**Task item**
Using only the entries below, copy exactly the lines that begin at the one with "html: <div> <div>" and end at the one with "font-size: 13px ->", both included. Drop the pictures.

**Input records**
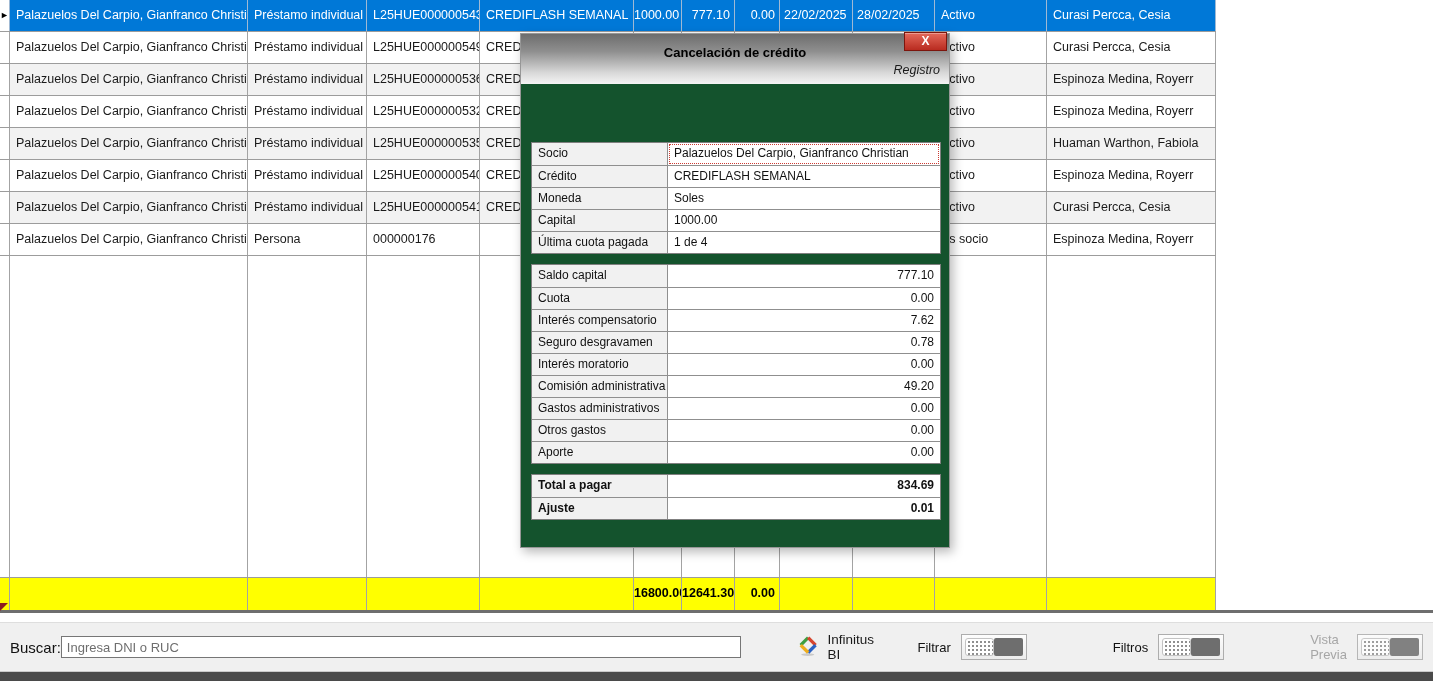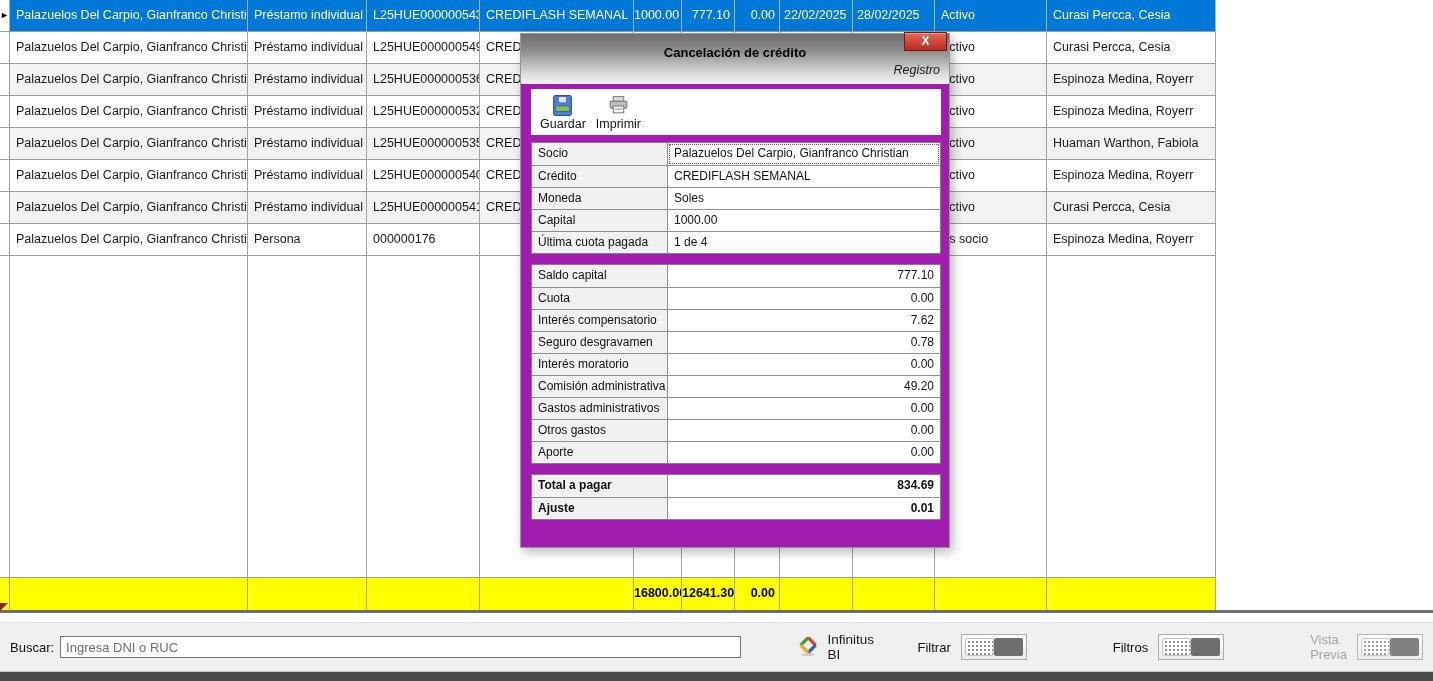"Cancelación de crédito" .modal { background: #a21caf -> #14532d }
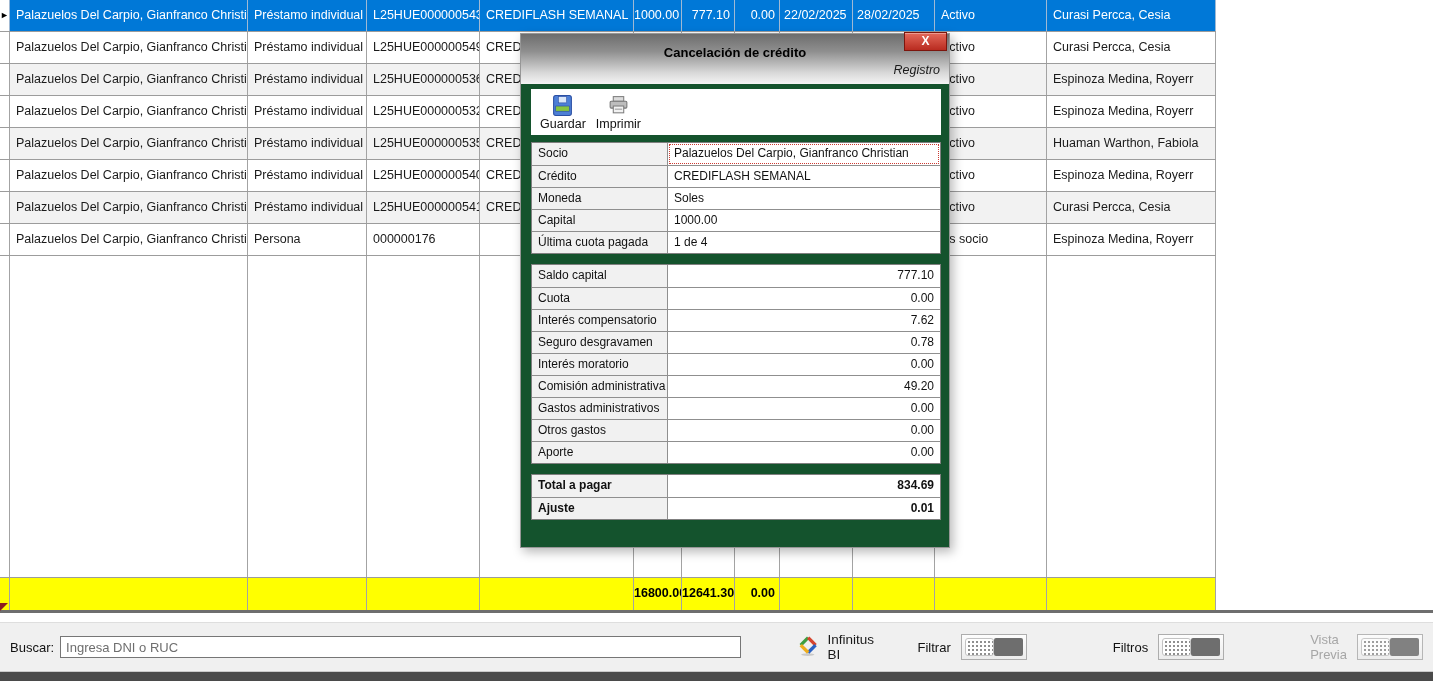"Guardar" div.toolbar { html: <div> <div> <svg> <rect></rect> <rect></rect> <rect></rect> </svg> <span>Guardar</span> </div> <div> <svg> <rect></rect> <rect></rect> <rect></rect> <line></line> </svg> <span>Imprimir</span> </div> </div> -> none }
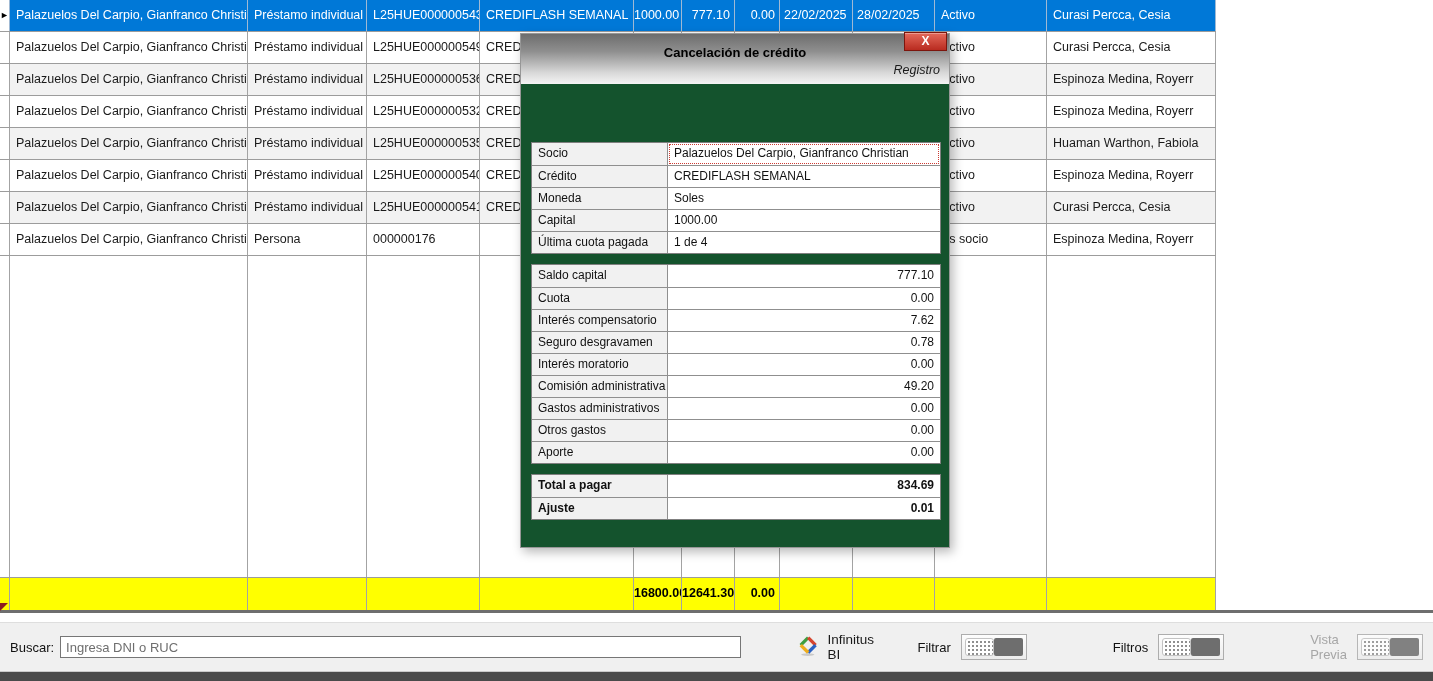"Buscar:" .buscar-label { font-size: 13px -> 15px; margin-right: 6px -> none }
---
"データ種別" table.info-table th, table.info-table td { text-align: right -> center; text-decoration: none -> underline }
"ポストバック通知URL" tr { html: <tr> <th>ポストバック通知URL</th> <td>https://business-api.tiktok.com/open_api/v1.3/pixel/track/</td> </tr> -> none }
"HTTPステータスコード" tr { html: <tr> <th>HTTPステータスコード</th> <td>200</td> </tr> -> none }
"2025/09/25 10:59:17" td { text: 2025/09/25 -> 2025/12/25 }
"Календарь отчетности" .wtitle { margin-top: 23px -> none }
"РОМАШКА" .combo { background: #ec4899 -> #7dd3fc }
...
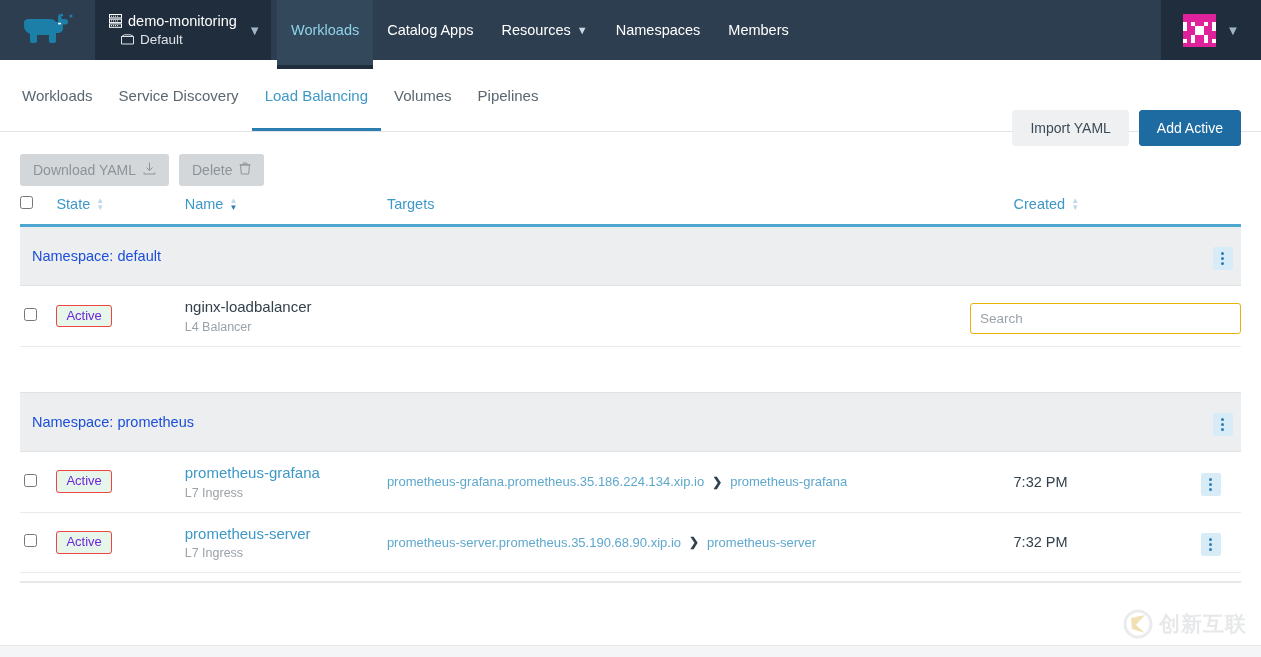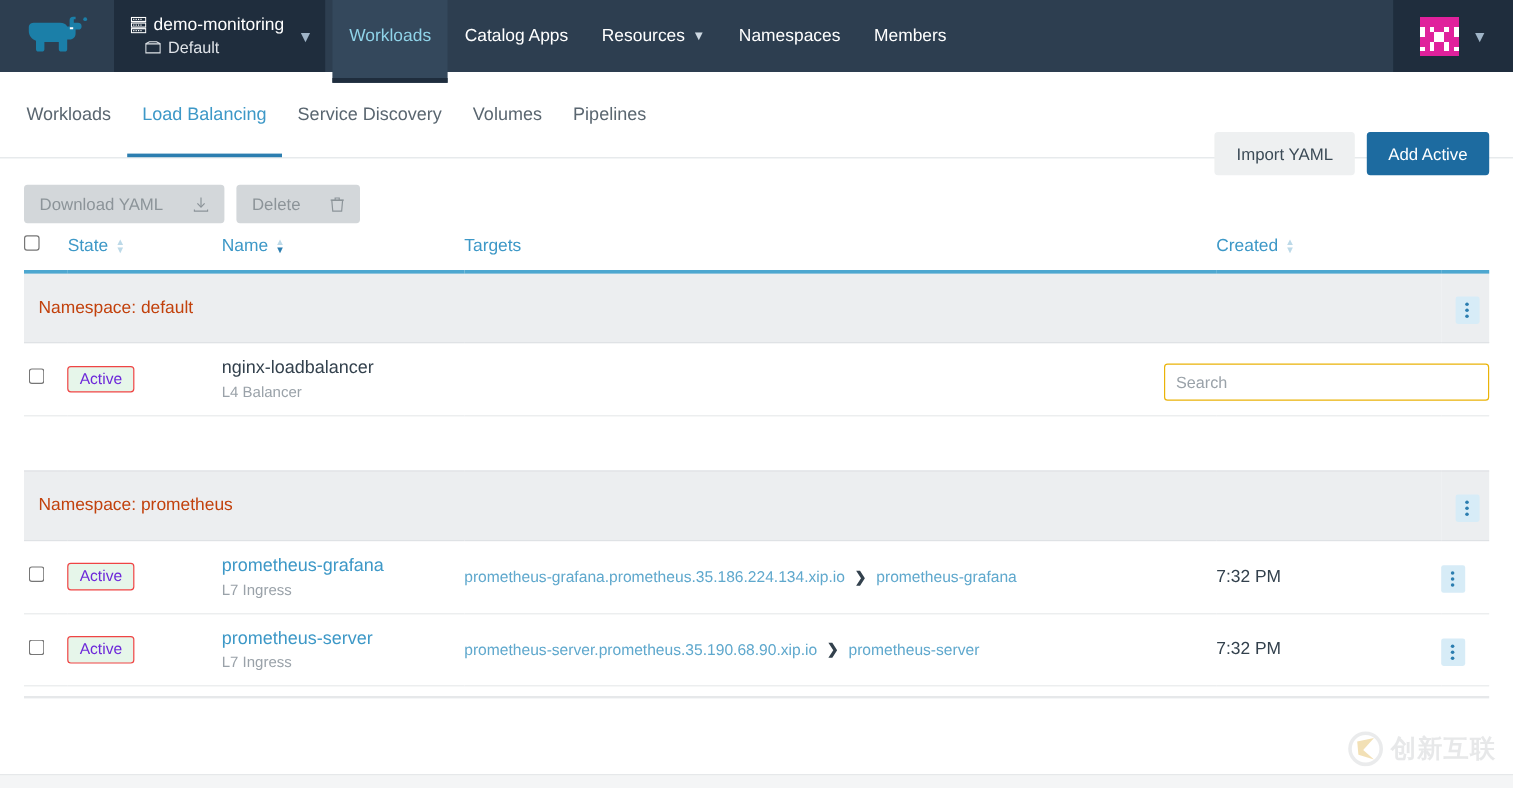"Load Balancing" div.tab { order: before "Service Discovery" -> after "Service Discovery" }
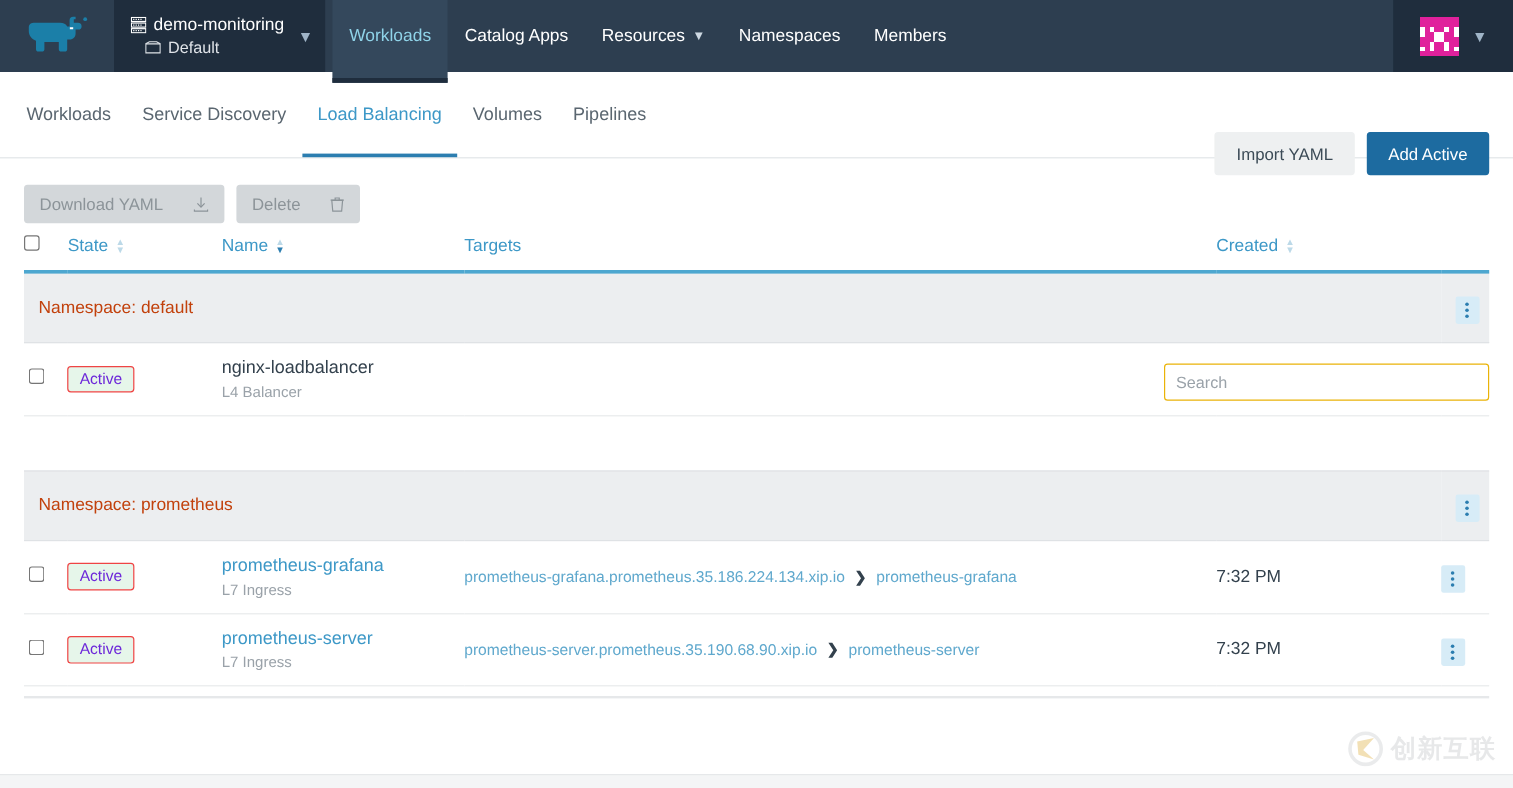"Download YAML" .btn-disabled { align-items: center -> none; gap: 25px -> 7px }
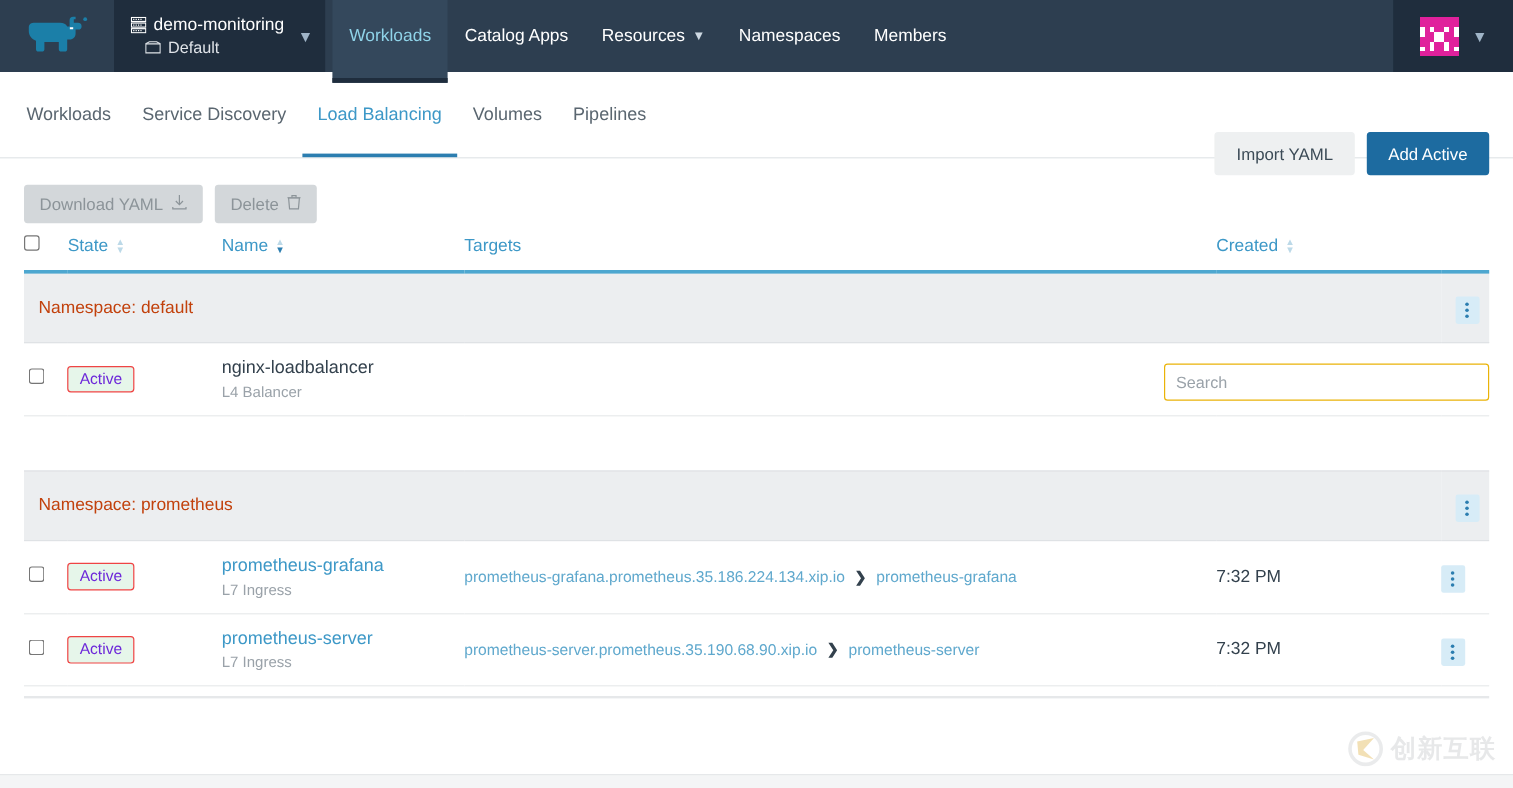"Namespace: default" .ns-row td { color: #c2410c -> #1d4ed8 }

**Exercise answer**
"Guardar" div.toolbar { html: <div> <div> <svg> <rect></rect> <rect></rect> <rect></rect> </svg> <span>Guardar</span> </div> <div> <svg> <rect></rect> <rect></rect> <rect></rect> <line></line> </svg> <span>Imprimir</span> </div> </div> -> none }
"Buscar:" .buscar-label { font-size: 13px -> 15px; margin-right: 6px -> none }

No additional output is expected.